Centennial hopes to raise at least $5,000. Most of the money is expected to come from riders buying meals at the school cafeteria and from county businesses that bought advertising space in a Howard County tour sponsor book .

The money would go toward buying new technology for the school, which now has only a couple of dozen computers for nearly 1,200 students, Mr. Krasoski said.

"They are lucky if they can get 30 minutes a week on the keyboard," he added.

The CAM Tour is designed to let cyclists of all ages and from all over the country explore Maryland's cities, suburbs and towns.

Since Ellicott City is the last overnight stop for the ride, Mr. Krasoski is betting that the riders will spend the balance of their money in the county.

Nearly 100 volunteers will greet the riders at the high school. There will be accommodations for bathing, eating and sleeping, Mr. Krasoski said.

"It's like a cruise ship," he said. "We're the dock."

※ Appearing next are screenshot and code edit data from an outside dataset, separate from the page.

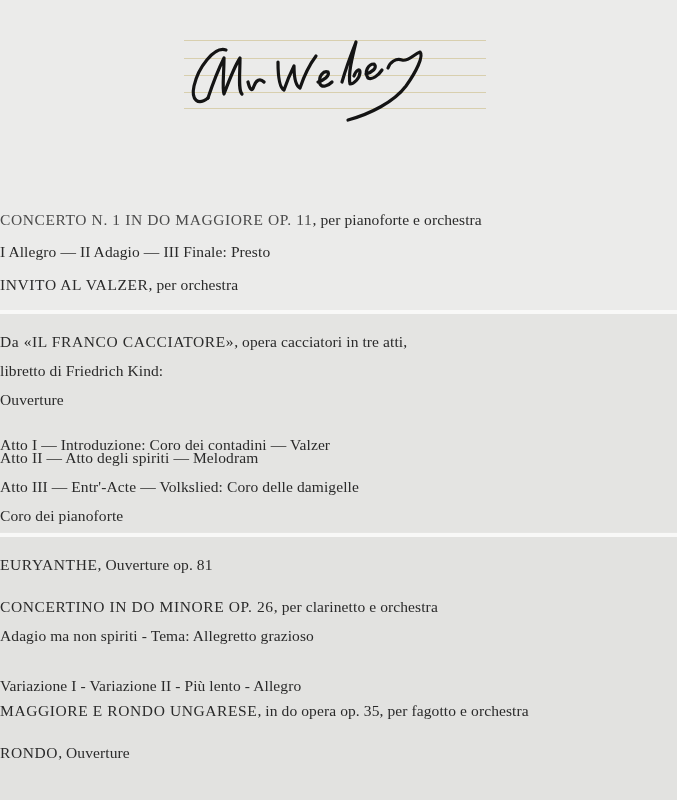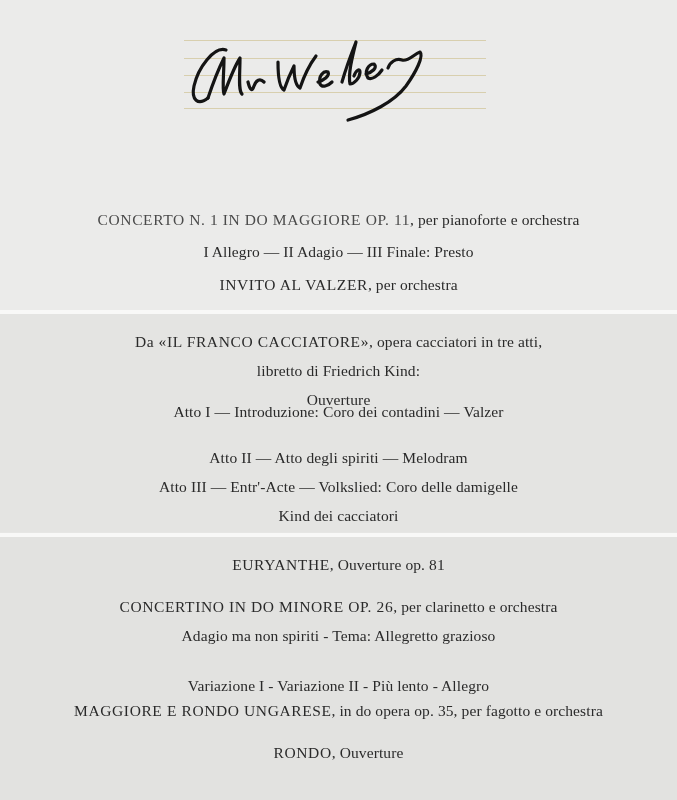"CONCERTO N. 1 IN DO" .line { text-align: center -> left }
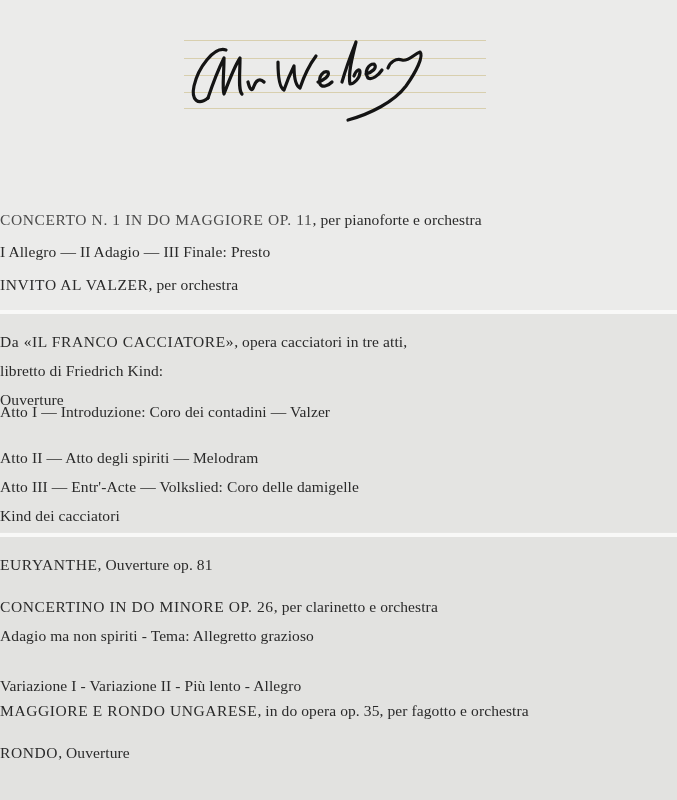"Atto I — Introduzione: Coro" div.line { top: 403px -> 436px }
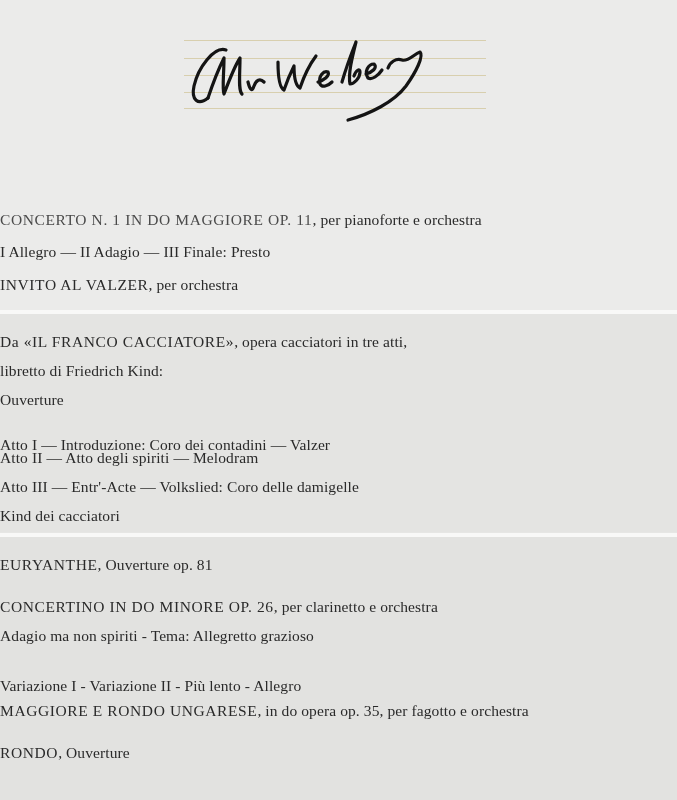"Kind dei cacciatori" span { text: Kind dei cacciatori -> Coro dei pianoforte }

Once the riders settle in, they will have the choice of touring the county on rented buses or attending a pool party in the Village of Dorsey's Search. There will also be bands and country line dancing at the high school.

The high school also will have booths where school clubs will sell hot dogs, hamburgers, snowballs and cakes to the riders. The clubs will keep the money they raise, Mr. Krasoski said.

The county has been host to the riders in the event several times in the tour's seven-year history, but never in Ellicott City, Mr. Krasoski said.

Pat Bernstein, the tour's director, said the county is very hospitable to cyclists.

"The roads are in good condition, motorists are friendly, and there's beautiful scenery," she said.

There also will be about 140 county residents participating in the bike ride, Ms. Bernstein said. "The county has always had the largest representation in Maryland of cyclists on the tour," she said.

Matt Schnaubelt, 15, will ride in the tour for the first time. "It's pretty cool that I'll be so close to home at the end of the tour," said the Centennial High School sophomore.

He said schoolmate Eric Beaser, 15, talked him into joining the tour. "I really haven't been on any long rides before," Matt said. "I feel I should have trained more."

Carol Rhodes, a Beaverbrook resident who will participate in the tour, said she's excited the group will ride through her neighborhood, which is adjacent to Ellicott City.

"I'm expecting all my neighbors to be out there cheering," said Mrs. Rhodes, whose son is a senior at Centennial High School.

She began training for the tour indoors in January and outdoors in April, she said. "I'm calling this my midlife crisis," said Mrs. Rhodes, 45.

The riders will travel an average of 55 miles a day on the 320-mile tour, Ms. Bernstein said. They will begin arriving at Centennial High School between 10 a.m. and 4 p.m. Friday, she said.

The riders will be leaving about 8 a.m. Saturday for the final leg of the ride to Baltimore.